Avant et pendant la guerre d'Algérie, El Maafi choisit de collaborer avec les autorités françaises et reste hostile à l'indépendance de l'Algérie. Ses liens avec les autorités françaises font de lui une cible et dans le cadre de la guerre des cafés (en), il est visé par un attentat du Front de libération nationale (FLN) auquel il survit.
Malgré les différents politiques ayant eu cours lors de la guerre d'Algérie, il reste très apprécié de la communauté musulmane de Lyon jusqu'à sa mort, notamment grâce à sa longévité ainsi qu'à ses visites aux prisonniers, aux malades et aux militaires musulmans, mais laisse un souvenir mitigé chez certains anciens militants du FLN.
Jeunesse et Entre-deux-guerres
Bel Hadj El Maafi naît le à l'oasis de Lichana[1], à dix kilomètres de la ville de Biskra, en Algérie française[2] - [3]. Il est issu d'une famille d'imams, son père Maafi l'est également[1] et son frère homonyme est aumônier militaire mort pour la France le à Vérone en Italie[4] lors de la Première Guerre mondiale[3] à l'âge de 21 ans.
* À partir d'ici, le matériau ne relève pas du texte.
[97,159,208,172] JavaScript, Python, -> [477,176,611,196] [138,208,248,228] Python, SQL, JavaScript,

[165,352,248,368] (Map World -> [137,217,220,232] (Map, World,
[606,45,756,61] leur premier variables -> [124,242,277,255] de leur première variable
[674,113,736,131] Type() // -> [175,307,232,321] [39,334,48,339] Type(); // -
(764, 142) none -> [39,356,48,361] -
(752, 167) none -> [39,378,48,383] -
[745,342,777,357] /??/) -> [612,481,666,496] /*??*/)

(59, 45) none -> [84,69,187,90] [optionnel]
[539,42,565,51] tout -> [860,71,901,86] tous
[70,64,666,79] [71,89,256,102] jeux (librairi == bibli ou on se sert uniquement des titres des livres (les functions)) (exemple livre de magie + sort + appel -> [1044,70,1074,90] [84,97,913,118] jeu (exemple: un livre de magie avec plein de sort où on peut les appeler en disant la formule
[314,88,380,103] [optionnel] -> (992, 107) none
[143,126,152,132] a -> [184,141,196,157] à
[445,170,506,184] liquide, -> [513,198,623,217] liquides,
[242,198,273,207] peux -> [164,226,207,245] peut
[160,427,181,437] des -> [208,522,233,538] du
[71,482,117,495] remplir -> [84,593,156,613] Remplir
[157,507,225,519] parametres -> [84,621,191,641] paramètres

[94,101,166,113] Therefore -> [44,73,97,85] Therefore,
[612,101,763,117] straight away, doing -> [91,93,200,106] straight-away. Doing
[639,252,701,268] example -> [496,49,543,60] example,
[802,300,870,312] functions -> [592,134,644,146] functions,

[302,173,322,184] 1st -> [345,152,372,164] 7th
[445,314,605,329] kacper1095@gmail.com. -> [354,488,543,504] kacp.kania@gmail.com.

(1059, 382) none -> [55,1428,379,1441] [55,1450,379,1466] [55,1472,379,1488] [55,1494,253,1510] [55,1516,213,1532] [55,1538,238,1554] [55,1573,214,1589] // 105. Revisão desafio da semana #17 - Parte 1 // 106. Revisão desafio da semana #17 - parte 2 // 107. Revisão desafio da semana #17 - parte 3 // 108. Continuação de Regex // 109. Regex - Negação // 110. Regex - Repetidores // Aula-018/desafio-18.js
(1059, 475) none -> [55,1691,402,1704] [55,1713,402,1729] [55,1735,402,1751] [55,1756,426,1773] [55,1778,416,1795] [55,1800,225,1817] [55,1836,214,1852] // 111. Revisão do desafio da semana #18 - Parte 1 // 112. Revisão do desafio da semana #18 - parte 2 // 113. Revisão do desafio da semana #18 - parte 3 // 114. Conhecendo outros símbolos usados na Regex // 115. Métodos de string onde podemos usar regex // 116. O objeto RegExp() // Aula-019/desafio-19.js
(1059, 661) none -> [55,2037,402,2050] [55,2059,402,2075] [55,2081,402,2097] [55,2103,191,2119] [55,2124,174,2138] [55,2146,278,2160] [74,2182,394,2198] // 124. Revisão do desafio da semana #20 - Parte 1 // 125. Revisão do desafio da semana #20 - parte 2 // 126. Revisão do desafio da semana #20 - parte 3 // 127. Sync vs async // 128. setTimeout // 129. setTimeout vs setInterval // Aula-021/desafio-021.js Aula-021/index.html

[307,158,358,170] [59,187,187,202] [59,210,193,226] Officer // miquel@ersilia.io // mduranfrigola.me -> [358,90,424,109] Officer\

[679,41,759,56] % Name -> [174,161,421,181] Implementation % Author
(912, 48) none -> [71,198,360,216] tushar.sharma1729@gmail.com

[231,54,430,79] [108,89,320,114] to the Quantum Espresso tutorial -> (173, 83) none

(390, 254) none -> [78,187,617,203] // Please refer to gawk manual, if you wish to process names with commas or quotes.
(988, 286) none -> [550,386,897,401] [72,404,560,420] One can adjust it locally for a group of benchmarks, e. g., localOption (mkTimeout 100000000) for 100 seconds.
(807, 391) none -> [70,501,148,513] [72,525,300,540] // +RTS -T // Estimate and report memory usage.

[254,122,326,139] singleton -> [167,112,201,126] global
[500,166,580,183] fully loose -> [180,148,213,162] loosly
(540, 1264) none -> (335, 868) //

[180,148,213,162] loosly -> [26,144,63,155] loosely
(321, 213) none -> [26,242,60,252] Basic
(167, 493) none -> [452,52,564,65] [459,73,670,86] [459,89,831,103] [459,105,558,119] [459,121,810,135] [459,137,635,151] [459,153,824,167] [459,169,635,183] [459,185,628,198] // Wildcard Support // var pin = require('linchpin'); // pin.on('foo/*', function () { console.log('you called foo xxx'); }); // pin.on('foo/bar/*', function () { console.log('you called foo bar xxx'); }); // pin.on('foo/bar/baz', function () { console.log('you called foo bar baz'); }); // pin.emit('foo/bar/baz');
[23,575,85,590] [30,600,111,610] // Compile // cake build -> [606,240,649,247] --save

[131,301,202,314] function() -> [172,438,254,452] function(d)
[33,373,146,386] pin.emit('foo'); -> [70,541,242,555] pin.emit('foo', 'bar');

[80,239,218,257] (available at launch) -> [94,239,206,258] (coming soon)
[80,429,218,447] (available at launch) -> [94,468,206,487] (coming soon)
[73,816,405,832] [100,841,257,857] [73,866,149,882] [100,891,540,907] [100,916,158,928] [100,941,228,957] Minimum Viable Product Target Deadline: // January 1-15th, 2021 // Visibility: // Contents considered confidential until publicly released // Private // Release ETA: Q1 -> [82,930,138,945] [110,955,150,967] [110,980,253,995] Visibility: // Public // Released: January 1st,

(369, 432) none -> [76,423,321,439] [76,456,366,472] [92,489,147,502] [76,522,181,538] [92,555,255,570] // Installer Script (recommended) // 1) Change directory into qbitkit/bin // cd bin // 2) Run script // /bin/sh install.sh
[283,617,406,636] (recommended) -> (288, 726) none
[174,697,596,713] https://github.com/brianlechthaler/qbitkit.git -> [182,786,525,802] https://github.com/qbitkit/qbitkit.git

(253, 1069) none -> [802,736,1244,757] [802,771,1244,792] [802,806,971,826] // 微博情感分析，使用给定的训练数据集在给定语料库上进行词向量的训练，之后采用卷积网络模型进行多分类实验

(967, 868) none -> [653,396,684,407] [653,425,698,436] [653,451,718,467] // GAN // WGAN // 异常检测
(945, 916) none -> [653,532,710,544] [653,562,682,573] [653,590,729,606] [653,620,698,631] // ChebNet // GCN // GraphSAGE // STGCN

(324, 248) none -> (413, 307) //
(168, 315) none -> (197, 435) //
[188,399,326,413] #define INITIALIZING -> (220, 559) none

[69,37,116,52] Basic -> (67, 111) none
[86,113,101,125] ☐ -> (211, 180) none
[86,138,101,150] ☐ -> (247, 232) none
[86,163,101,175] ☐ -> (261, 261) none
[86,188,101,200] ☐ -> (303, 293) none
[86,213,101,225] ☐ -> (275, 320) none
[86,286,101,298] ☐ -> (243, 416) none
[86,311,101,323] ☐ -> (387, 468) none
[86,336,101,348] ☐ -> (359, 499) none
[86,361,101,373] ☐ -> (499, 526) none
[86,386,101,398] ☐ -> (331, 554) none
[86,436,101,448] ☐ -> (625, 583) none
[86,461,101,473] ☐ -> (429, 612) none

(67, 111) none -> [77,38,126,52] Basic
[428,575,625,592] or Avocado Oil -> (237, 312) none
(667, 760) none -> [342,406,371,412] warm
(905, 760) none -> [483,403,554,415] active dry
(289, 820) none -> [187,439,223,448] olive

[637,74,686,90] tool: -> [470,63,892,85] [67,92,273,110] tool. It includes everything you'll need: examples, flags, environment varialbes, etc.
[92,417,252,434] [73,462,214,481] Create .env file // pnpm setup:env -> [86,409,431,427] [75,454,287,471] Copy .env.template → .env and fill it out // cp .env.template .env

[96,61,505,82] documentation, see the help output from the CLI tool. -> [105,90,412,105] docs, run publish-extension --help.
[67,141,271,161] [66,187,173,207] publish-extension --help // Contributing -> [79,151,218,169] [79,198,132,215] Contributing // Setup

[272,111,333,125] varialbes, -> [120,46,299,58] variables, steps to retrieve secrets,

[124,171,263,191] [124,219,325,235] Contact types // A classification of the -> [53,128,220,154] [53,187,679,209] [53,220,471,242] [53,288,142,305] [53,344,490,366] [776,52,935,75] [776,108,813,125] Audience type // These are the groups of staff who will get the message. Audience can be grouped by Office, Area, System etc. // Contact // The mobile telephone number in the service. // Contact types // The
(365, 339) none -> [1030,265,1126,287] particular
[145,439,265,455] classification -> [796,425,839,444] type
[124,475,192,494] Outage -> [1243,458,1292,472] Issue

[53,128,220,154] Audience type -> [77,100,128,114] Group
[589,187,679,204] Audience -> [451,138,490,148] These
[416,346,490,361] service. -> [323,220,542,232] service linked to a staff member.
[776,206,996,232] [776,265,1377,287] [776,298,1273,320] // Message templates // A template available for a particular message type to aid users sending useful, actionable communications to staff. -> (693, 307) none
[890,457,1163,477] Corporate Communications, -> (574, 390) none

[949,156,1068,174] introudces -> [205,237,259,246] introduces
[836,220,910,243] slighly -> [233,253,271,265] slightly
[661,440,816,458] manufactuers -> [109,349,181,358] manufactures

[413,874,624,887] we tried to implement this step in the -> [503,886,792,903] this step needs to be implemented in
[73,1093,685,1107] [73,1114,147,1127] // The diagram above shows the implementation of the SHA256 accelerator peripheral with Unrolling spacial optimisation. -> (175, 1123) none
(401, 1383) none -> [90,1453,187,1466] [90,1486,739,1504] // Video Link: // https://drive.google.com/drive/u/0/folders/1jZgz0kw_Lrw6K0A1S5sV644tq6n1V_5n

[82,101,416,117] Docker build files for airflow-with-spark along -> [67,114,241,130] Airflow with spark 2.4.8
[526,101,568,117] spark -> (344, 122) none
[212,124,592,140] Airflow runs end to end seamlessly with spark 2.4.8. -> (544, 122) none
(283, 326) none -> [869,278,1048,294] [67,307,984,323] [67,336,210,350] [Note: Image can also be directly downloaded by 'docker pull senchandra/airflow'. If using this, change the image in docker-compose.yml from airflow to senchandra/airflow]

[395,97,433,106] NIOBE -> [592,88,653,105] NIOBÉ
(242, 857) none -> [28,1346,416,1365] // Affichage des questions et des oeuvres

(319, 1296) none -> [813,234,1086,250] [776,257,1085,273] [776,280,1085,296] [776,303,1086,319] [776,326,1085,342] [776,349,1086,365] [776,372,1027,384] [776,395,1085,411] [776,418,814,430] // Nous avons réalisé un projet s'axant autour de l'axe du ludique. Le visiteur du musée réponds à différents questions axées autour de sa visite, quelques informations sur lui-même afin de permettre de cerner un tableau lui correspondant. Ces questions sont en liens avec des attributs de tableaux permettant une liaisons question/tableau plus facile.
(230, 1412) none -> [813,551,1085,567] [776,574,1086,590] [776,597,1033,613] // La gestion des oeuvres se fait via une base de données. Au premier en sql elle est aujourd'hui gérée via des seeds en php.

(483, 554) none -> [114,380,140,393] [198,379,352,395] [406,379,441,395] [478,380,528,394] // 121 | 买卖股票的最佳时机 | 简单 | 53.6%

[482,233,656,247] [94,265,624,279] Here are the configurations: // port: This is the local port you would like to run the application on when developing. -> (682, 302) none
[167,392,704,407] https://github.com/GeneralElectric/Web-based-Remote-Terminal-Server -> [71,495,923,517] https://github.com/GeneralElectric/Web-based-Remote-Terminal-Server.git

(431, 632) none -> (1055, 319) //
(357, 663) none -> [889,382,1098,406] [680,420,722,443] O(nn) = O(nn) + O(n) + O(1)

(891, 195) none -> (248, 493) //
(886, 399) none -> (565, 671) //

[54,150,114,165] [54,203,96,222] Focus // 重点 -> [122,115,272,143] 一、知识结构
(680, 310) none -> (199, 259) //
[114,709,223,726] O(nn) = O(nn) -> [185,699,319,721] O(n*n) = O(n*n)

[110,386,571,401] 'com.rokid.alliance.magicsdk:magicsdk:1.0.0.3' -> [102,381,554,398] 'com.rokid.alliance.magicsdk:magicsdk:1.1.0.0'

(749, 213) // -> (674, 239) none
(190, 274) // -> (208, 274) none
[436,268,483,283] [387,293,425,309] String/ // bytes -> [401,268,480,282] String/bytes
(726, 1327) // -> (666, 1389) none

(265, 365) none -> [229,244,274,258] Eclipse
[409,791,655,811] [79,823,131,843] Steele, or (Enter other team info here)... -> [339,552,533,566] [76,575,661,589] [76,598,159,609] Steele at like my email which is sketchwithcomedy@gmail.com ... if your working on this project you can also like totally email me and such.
Sa mère, quant à elle, se nomme Salam Khadouje[1].
Après des études coraniques, il rejoint la France métropolitaine en 1923[5] - [6]. Il est envoyé à Lyon par la confrérie soufie Rahmaniyya à laquelle il appartient, et qui est alors la plus importante confrérie d'Algérie[3] - [7]. Il parle très mal français à son arrivée en Métropole mais apprend peu à peu[3]. Dès 1923, il devient aumônier militaire d'un régiment de tirailleurs[6].
En 1933, avec l'aide du maire de Lyon, Édouard Herriot et du préfet du Rhône, Achille Villey-Desmeserets, il demande l'ouverture du premier lieu de culte musulman à Lyon[8]. Cette demande est refusée par le ministre de l'Intérieur, Camille Chautemps, qui déclare[8] - [9] :
« Ces prétendus mokkadems cherchent, sous couvert de prosélytisme religieux, des avantages purement temporels, notamment des dons d'argent extorqués à leurs coreligionnaires musulmans. »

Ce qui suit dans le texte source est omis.